This article first appeared at JBartlett.org.
It seems not that long ago when New Englanders thought of the South and Southwest as economic and educational backwaters. Boston’s elite universities, vibrant economy, fashionable culture and well-funded public schools gave many New Englanders, particularly those in Massachusetts, a snooty attitude toward places like Mississippi, Florida, Texas, Arizona and the Carolinas.
That attitude is fading as more jobs, employers and young people move South and Southwest and as those state economies and education systems improve.
From 2009 to 2024, only one New England state — Massachusetts — had a population growth rate above the national average, according to a Pew analysis of U.S. Census data. The South is America’s fastest-growing region. Last year, two U.S. cities were added to the list of those with at least 1 million residents: Jacksonville, Florida, and Fort Worth, Texas.
The last Census that recorded Jacksonville’s population being smaller than Boston’s was in 1980. Florida is experiencing a new gold rush in wealth in the form of a “trillion-dollar domestic migration boom.”
New England looked down on the South and Southwest the way Europe looked down on Americans. As with Europeans, many New Englanders didn’t realize until it was too late that they were the ones being left behind.
As most of New England made fun of those hicks from North America’s underbelly, those hicks cut business taxes, gave parents educational options and erected fewer obstacles to residential and commercial construction.
And so this month The Boston Globe, the establishment voice of New England conventional wisdom, ran two pieces pointing out how certain Southern states were leaving Massachusetts and other New England states behind.
In an editorial, the Globe sounded an alarm about Massachusetts’ economic competitiveness. It’s great that Massachusetts lured Hasbro from Connecticut, the Globe wrote, but “can it compete with North Carolina?”
The Globe cited a Massachusetts Taxpayers Foundation report that ranked Massachusetts last in the nation in private-sector job growth. (New Hampshire ranked a lowly 42nd.)
“Hasbro’s move to Boston is unquestionably good news,” the Globe wrote. “But it shouldn’t obscure that the state is facing serious, systemic headwinds, and policymakers need to be focusing on the broader business climate to attract new businesses and keep the ones we have.”
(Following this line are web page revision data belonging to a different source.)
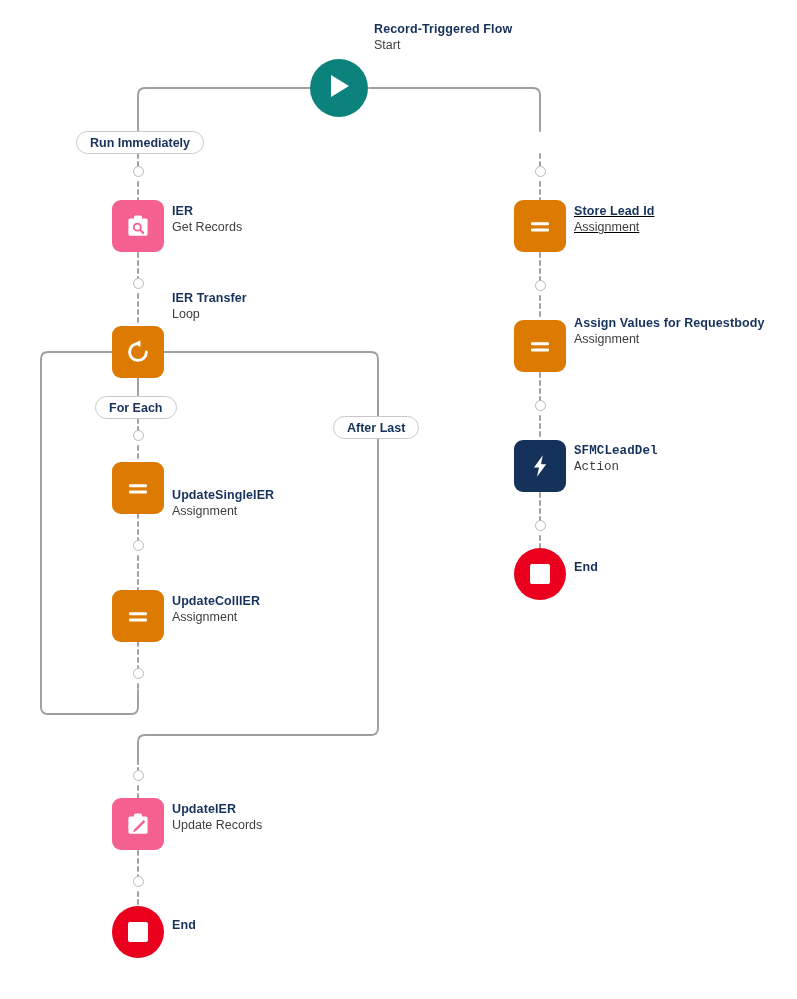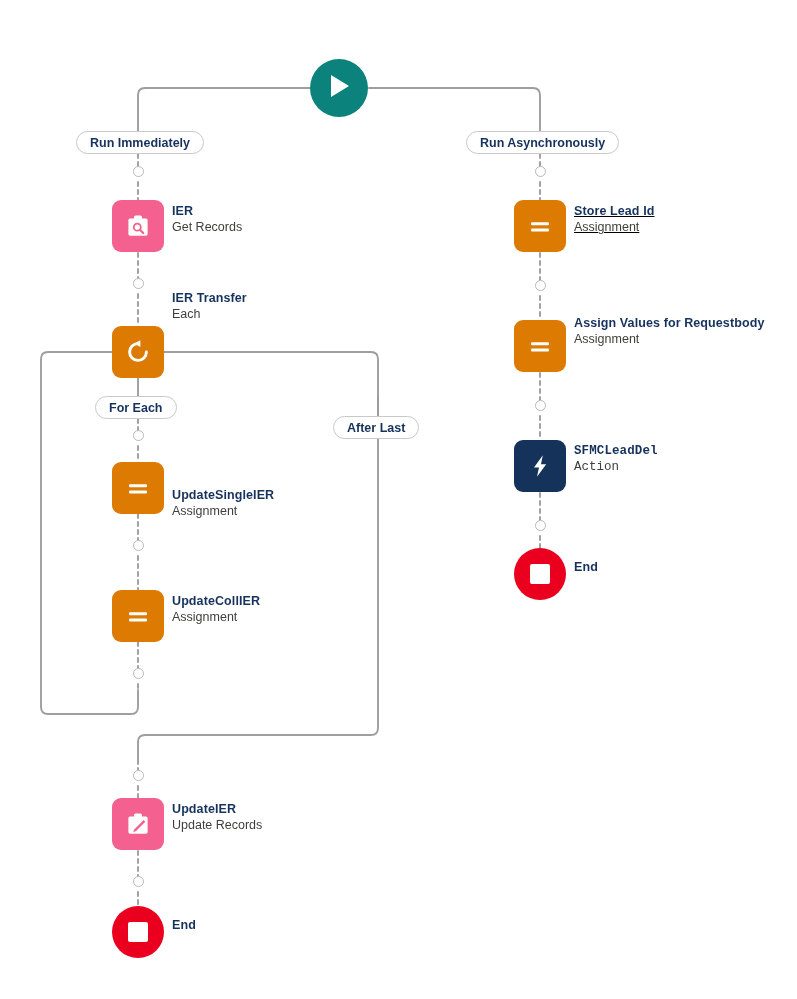--- a/index.html
+++ b/index.html
@@ -171,6 +171,10 @@
       </svg>
     </span>
   </div>
+  <div class="nlabel" style="left:374px; top:22px;">
+    <span class="ttl">Record-Triggered Flow</span>
+    <span class="sub">Start</span>
+  </div>
 
   <div class="pill" style="left:76px; top:131px;">
     <span>Run Immediately</span>

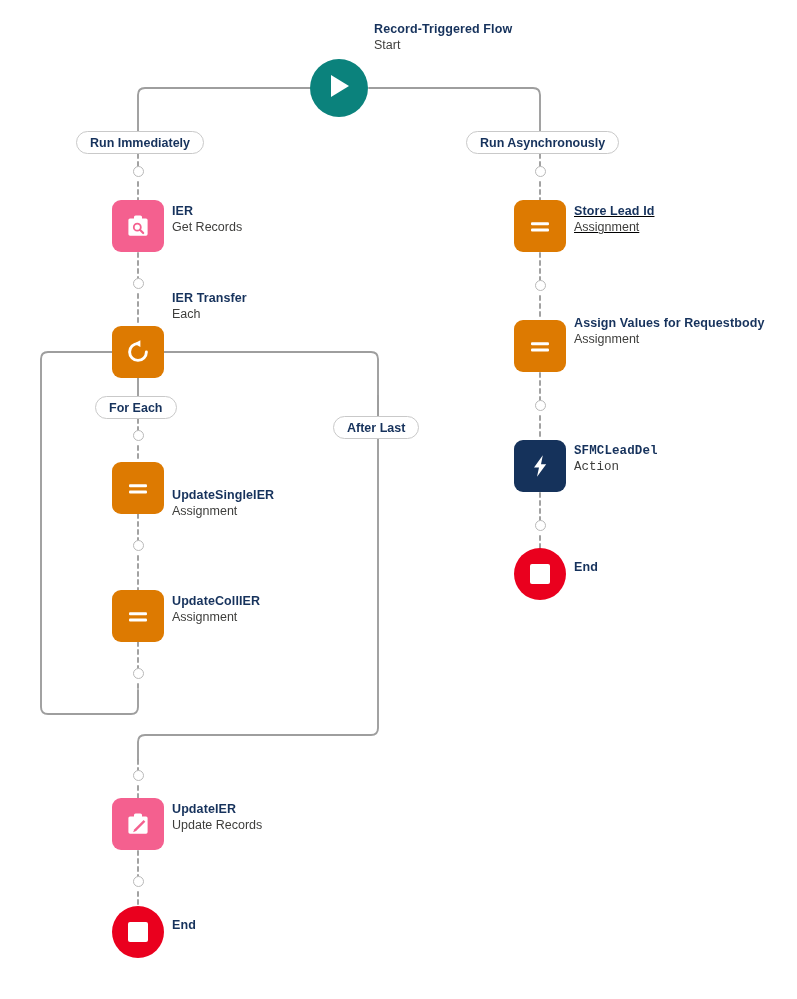--- a/index.html
+++ b/index.html
@@ -179,9 +179,6 @@
   <div class="pill" style="left:76px; top:131px;">
     <span>Run Immediately</span>
   </div>
-  <div class="pill" style="left:466px; top:131px;">
-    <span>Run Asynchronously</span>
-  </div>
 
   <div class="conn-dot" style="left:132.5px; top:166px;"></div>
 

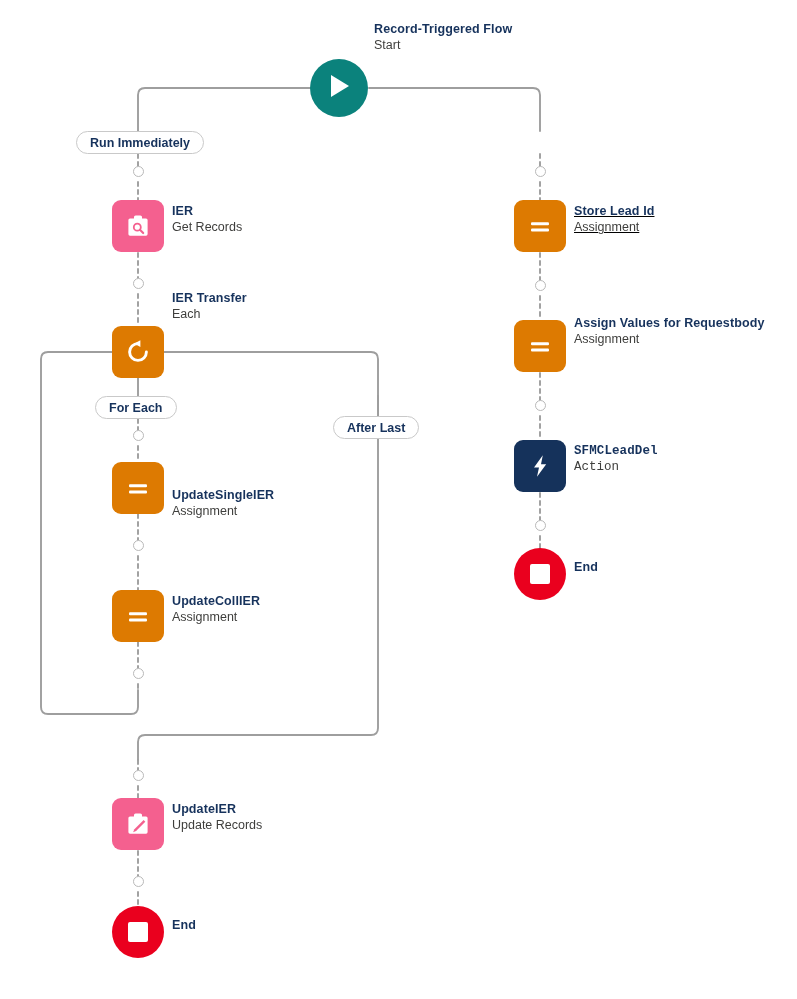--- a/index.html
+++ b/index.html
@@ -209,7 +209,7 @@
   </div>
   <div class="nlabel" style="left:172px; top:291px;">
     <span class="ttl">IER Transfer</span>
-    <span class="sub">Each</span>
+    <span class="sub">Loop</span>
   </div>
 
   <div class="pill" style="left:95px; top:396px;">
Someone’s been paying attention. The Globe went on to cite the conservative Tax Foundation report ranking Massachusetts 41st on state business tax climate. (New Hampshire ranks sixth, one spot ahead of Texas.)
The Globe continued:
“The Massachusetts Taxpayers Foundation report put the state in the bottom 10 nationally on energy costs, health care premiums, infant child care costs, commuting times and housing costs.
“No wonder that while Massachusetts lost jobs between 2023 and 2024, New York, Florida, Texas and North Carolina all saw gains close to or over 1 percent.
“North Carolina is especially notable because it competes for many of the same high-tech businesses as Massachusetts. In 2024, North Carolina saw a $10.8 billion expansion of its life science industry when 25 companies announced expansions or new facilities.
“Meanwhile, in Massachusetts, there’s a glut of unused laboratory space. In fact, Hasbro is slated to move into a space that its developer describes as a ‘laboratory building’ in the Seaport.”
In a Globe Magazine essay days earlier, staff writer Christopher Huffaker described how New England states got complacent in their approach to public education, shifting away from “test-based accountability policies” and failing to ensure their students, particularly the lowest-performing ones, were learning.
“Meanwhile, leaders first in Mississippi and then in neighboring states embraced — and enforced — a phonics-driven reading curriculum and a back-to-basics math approach,” Huffaker wrote. “State leaders across parties and administrations demanded that all students must be learning, with a threat of consequences for districts and schools that failed.”
National assessment test scores show huge academic gains in Mississippi, Louisiana and Alabama.
It’s important that the Globe has noticed these trends and called out New England political leaders for their complacency as so much of the region declines. It signals that a cultural barrier has been broken.
Progressive metrics of state success — such as levels of government spending on mass transit, district public schools and welfare programs — are not the metrics most businesses and individuals use when choosing where to live and work. Granite Staters figured this out decades ago. Now it’s dawning on opinion makers in Boston.
Good government services matter. But so do tax rates, government return on investment, educational quality (not total spending) and overall economic freedom.
We know what matters because Americans keep telling us — by voting with their feet or acing standardized tests.
The Globe’s acknowledgment of the importance of state competition based on traditional, nonprogressive metrics is great to see. It vindicates New Hampshire’s basic approach to governing, which is to build an enduring New Hampshire Advantage by making the state as economically competitive as possible.
The Globe didn’t ask this question, but it could have:
How many more people and businesses does New England have to lose before more of its leaders realize they’re competing directly with states they used to mock — and they’re losing?